== Itemized modification records ==
——

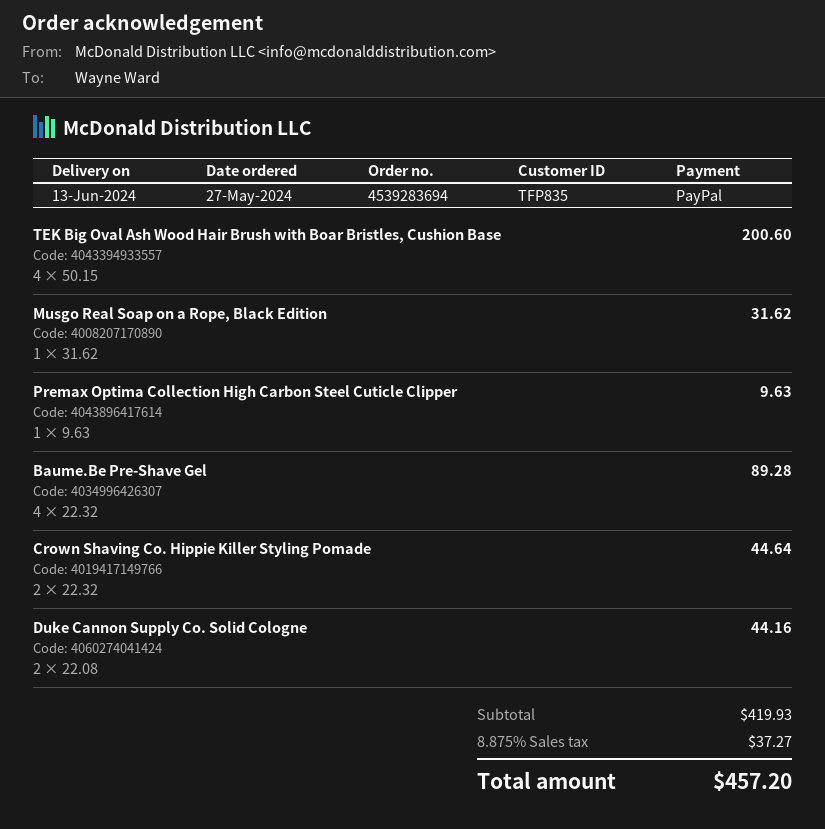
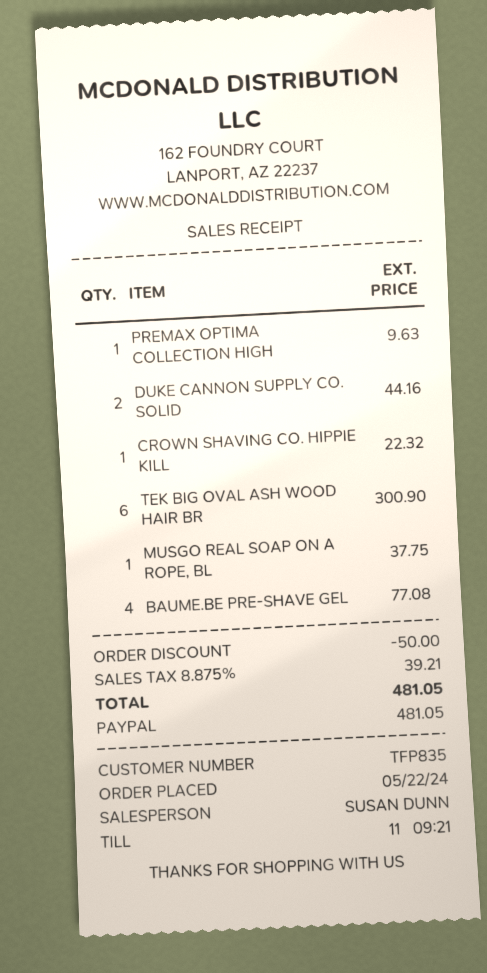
order date: 2024-05-27 -> 2024-05-22
TEK Big Oval Ash Wood Hair Brush with Boar Bristles, Cushion Base: 4 for 200.60 -> 6 for 300.90
Musgo Real Soap on a Rope, Black Edition: 1 for 31.62 -> 1 for 37.75
Baume.Be Pre-Shave Gel: 4 for 89.28 -> 4 for 77.08
Crown Shaving Co. Hippie Killer Styling Pomade: 2 for 44.64 -> 1 for 22.32
discount: none -> 50.00
tax: 8.875% = 37.27 -> 8.875% = 39.21
total: 457.20 -> 481.05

——

== Task objective ==
Transcribe all of the records above exactly; no image should appear in what you write.

== Answer to the exercise ==
order date: 2024-05-27 -> 2024-05-22
TEK Big Oval Ash Wood Hair Brush with Boar Bristles, Cushion Base: 4 for 200.60 -> 6 for 300.90
Musgo Real Soap on a Rope, Black Edition: 1 for 31.62 -> 1 for 37.75
Baume.Be Pre-Shave Gel: 4 for 89.28 -> 4 for 77.08
Crown Shaving Co. Hippie Killer Styling Pomade: 2 for 44.64 -> 1 for 22.32
discount: none -> 50.00
tax: 8.875% = 37.27 -> 8.875% = 39.21
total: 457.20 -> 481.05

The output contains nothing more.